Take the line that contains "quote number: Y2017/190 -> Y2017/690" as the first line and the last line of the records as the end. Please set down everything in that range exactly.

[Opening RECORDED INFORMATION section]

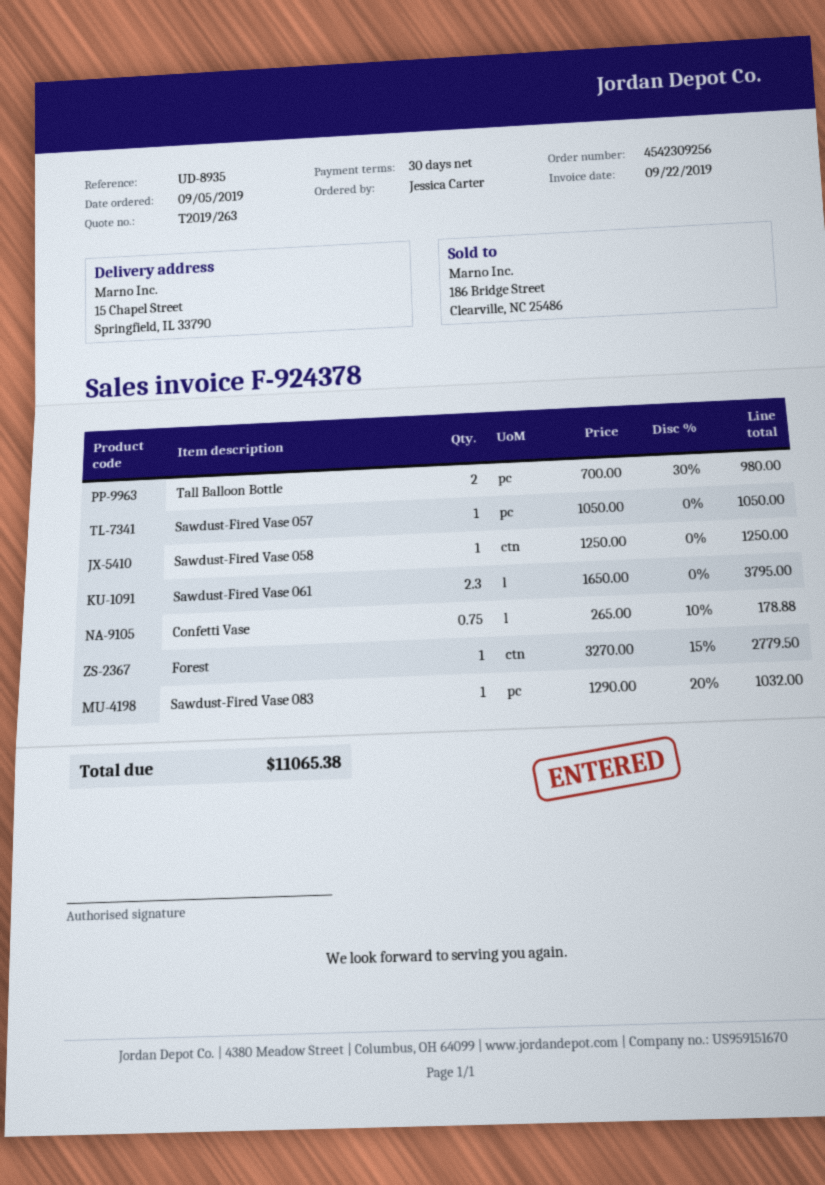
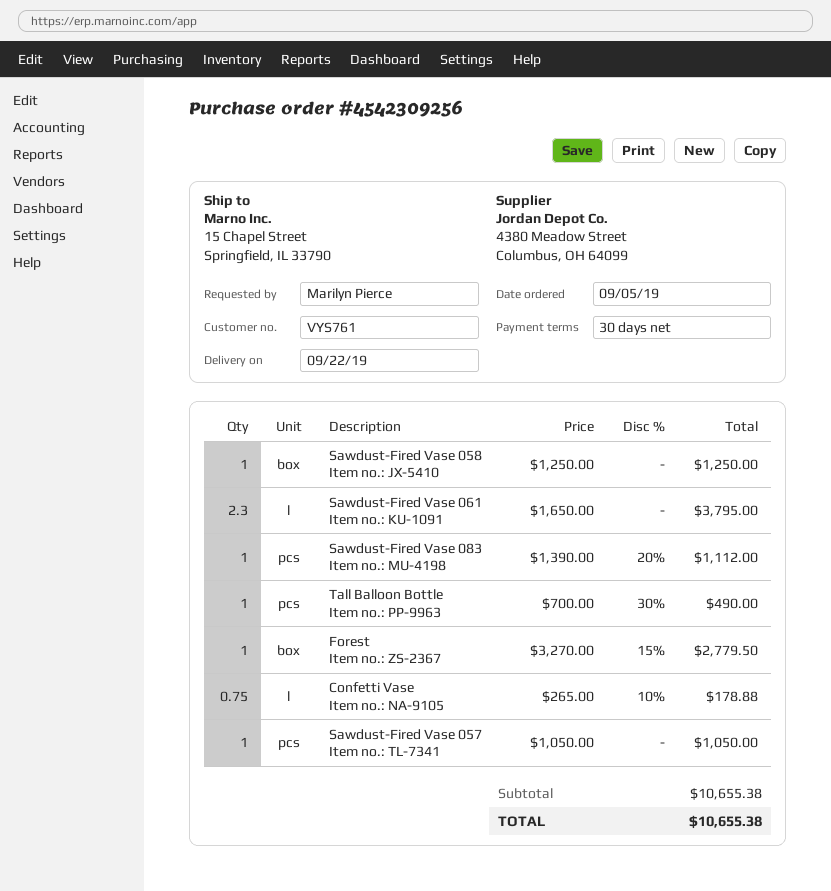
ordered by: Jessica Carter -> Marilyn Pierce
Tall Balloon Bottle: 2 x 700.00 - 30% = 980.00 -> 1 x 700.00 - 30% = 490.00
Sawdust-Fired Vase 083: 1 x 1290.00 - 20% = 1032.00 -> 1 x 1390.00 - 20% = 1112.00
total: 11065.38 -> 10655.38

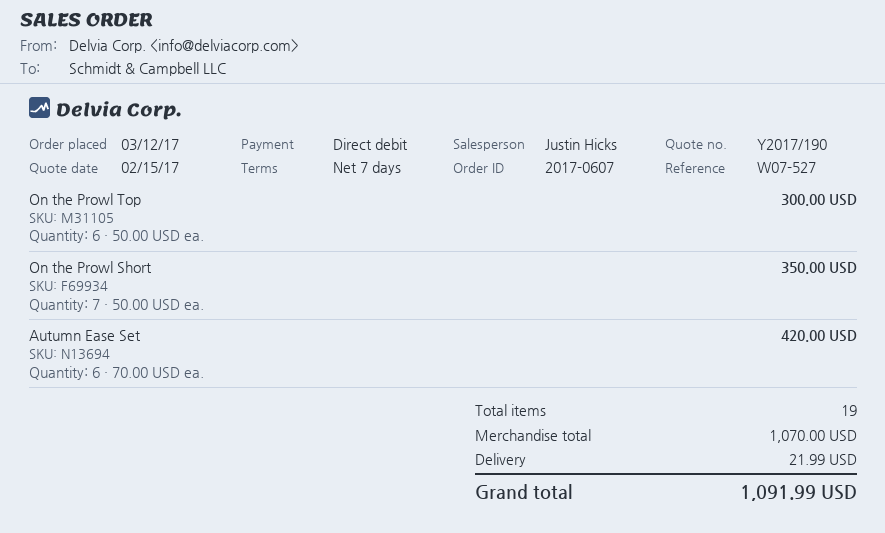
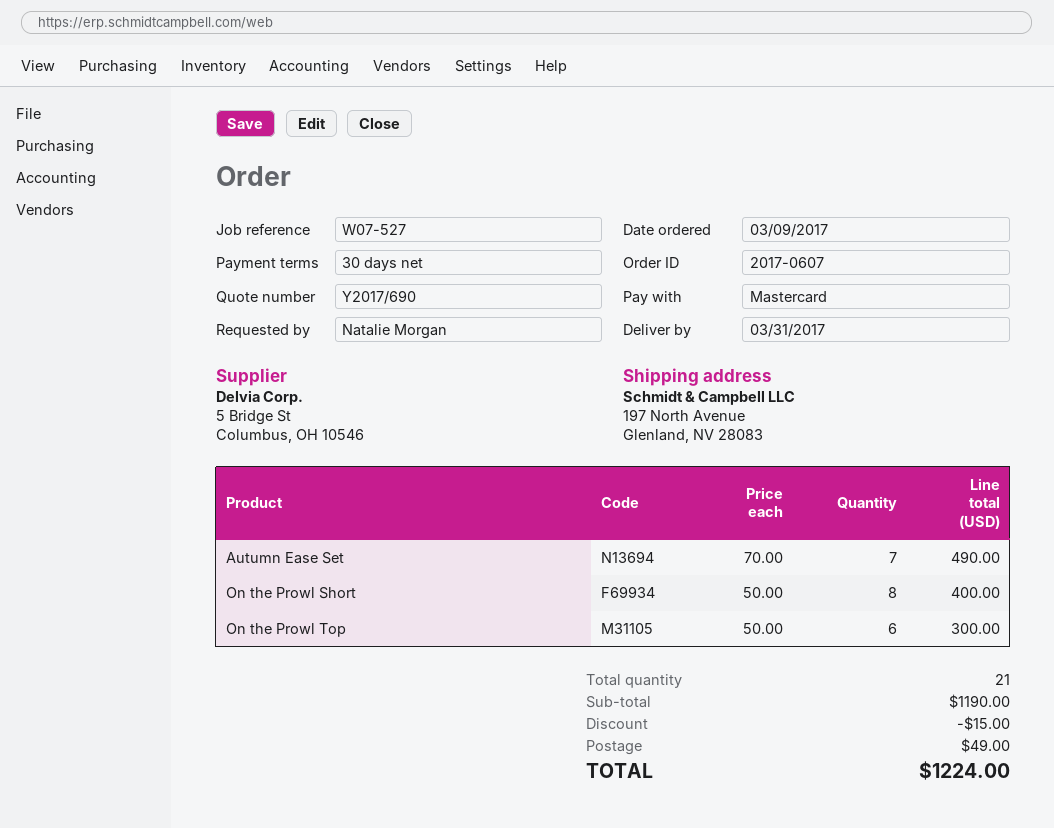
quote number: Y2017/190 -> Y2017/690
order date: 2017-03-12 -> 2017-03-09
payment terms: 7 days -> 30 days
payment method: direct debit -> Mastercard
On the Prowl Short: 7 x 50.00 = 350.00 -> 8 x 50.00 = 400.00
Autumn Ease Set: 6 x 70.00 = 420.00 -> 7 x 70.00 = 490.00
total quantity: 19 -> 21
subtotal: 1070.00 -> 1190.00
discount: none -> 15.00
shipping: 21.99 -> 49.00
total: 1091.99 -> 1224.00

[Closing RECORDED INFORMATION section]

- ANSWER SECTION -
quote number: Y2017/190 -> Y2017/690
order date: 2017-03-12 -> 2017-03-09
payment terms: 7 days -> 30 days
payment method: direct debit -> Mastercard
On the Prowl Short: 7 x 50.00 = 350.00 -> 8 x 50.00 = 400.00
Autumn Ease Set: 6 x 70.00 = 420.00 -> 7 x 70.00 = 490.00
total quantity: 19 -> 21
subtotal: 1070.00 -> 1190.00
discount: none -> 15.00
shipping: 21.99 -> 49.00
total: 1091.99 -> 1224.00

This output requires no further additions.